• [Exercise]:
Everything in the records must be reproduced exactly, except for the pictures.

• [Provided records]:
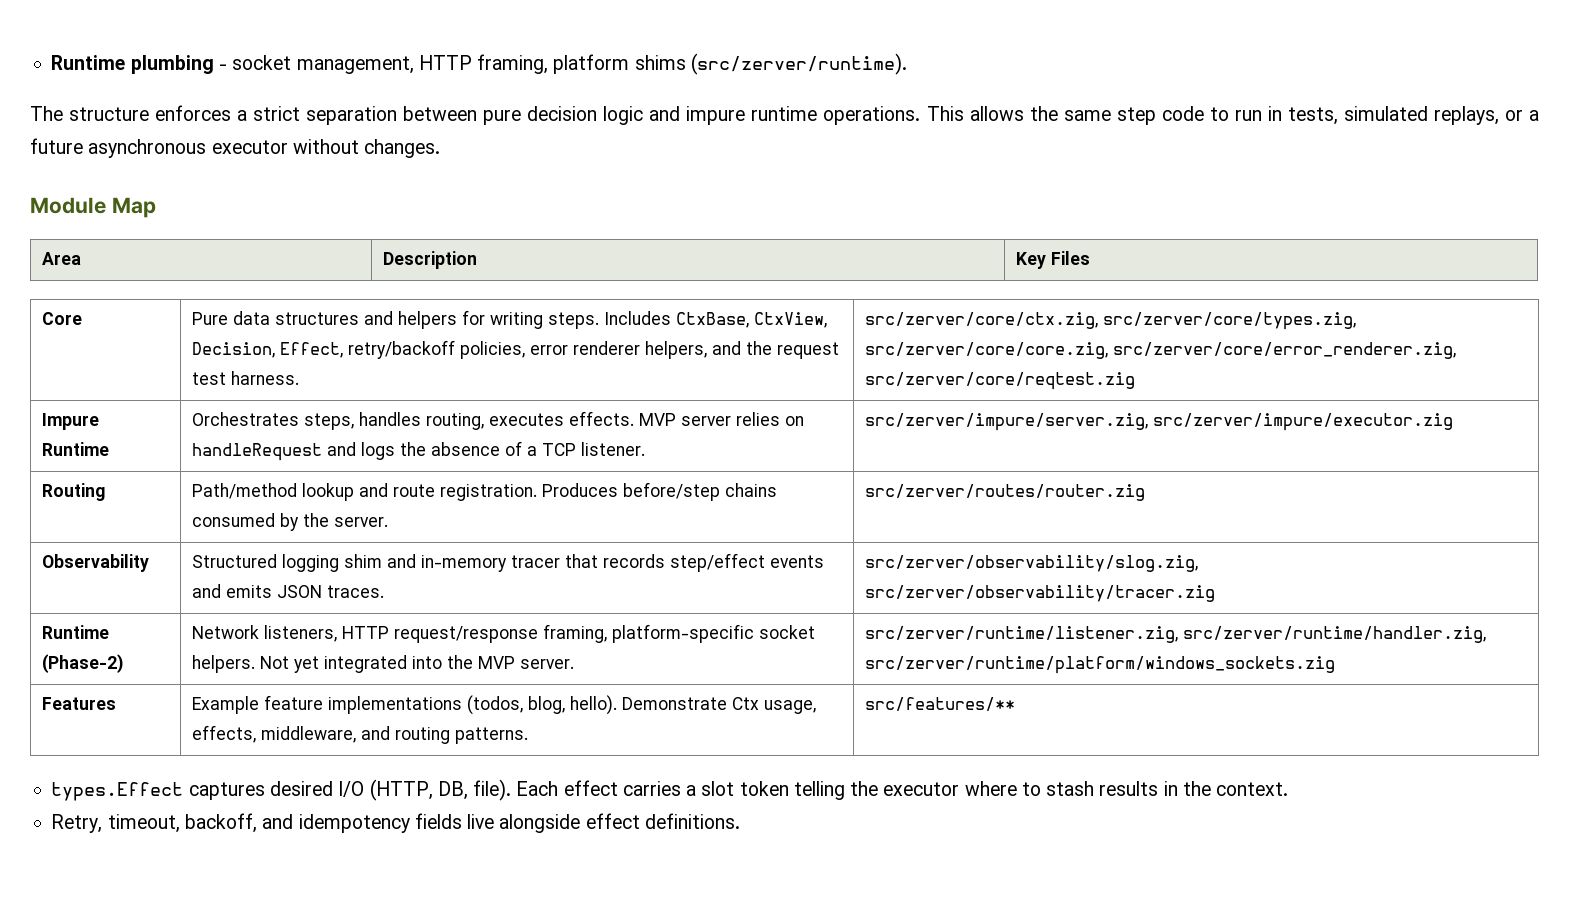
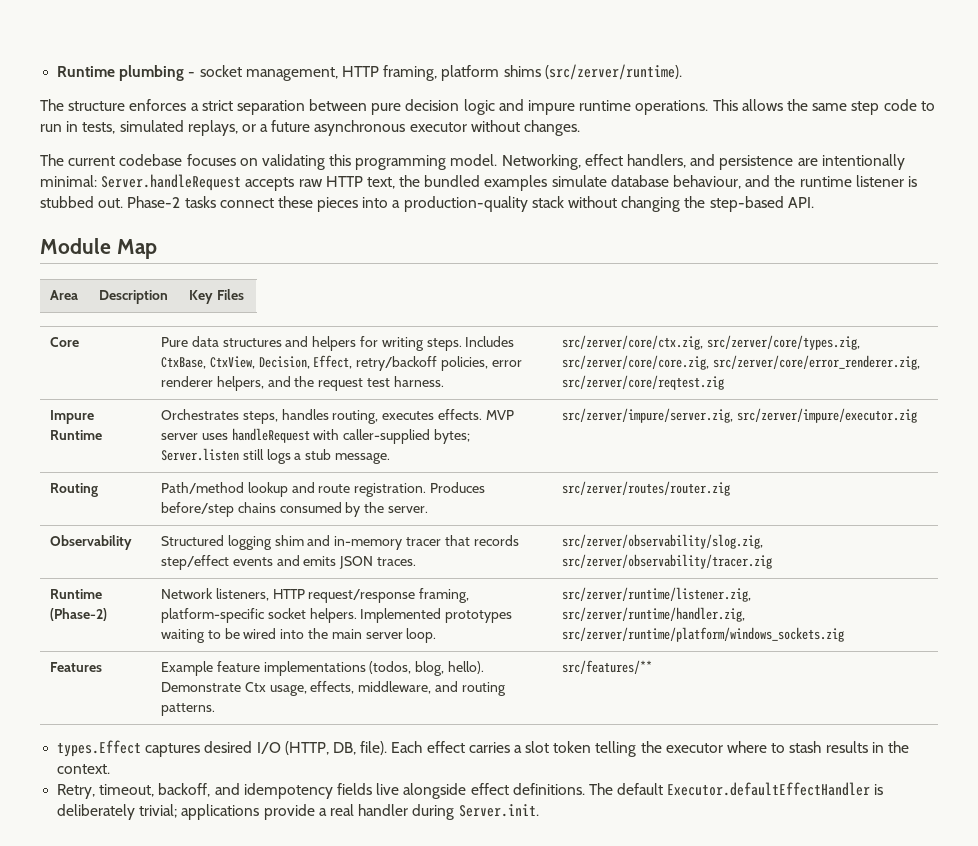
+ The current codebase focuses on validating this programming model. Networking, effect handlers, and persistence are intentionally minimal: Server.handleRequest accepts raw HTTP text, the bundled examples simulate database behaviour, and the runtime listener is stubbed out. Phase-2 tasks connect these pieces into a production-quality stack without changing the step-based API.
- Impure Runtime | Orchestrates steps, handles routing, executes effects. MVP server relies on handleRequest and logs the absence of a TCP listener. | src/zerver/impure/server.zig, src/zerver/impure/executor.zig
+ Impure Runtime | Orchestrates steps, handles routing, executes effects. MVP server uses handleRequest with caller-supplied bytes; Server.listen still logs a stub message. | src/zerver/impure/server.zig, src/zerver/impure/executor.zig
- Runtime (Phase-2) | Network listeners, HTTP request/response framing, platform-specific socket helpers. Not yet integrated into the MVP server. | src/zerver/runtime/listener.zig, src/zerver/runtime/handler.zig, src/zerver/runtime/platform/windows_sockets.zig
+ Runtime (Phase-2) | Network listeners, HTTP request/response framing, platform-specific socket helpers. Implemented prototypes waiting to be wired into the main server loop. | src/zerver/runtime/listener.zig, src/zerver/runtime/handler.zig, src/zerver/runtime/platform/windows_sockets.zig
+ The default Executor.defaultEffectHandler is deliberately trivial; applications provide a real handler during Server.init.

• [Answer to the problem]:
+ The current codebase focuses on validating this programming model. Networking, effect handlers, and persistence are intentionally minimal: Server.handleRequest accepts raw HTTP text, the bundled examples simulate database behaviour, and the runtime listener is stubbed out. Phase-2 tasks connect these pieces into a production-quality stack without changing the step-based API.
- Impure Runtime | Orchestrates steps, handles routing, executes effects. MVP server relies on handleRequest and logs the absence of a TCP listener. | src/zerver/impure/server.zig, src/zerver/impure/executor.zig
+ Impure Runtime | Orchestrates steps, handles routing, executes effects. MVP server uses handleRequest with caller-supplied bytes; Server.listen still logs a stub message. | src/zerver/impure/server.zig, src/zerver/impure/executor.zig
- Runtime (Phase-2) | Network listeners, HTTP request/response framing, platform-specific socket helpers. Not yet integrated into the MVP server. | src/zerver/runtime/listener.zig, src/zerver/runtime/handler.zig, src/zerver/runtime/platform/windows_sockets.zig
+ Runtime (Phase-2) | Network listeners, HTTP request/response framing, platform-specific socket helpers. Implemented prototypes waiting to be wired into the main server loop. | src/zerver/runtime/listener.zig, src/zerver/runtime/handler.zig, src/zerver/runtime/platform/windows_sockets.zig
+ The default Executor.defaultEffectHandler is deliberately trivial; applications provide a real handler during Server.init.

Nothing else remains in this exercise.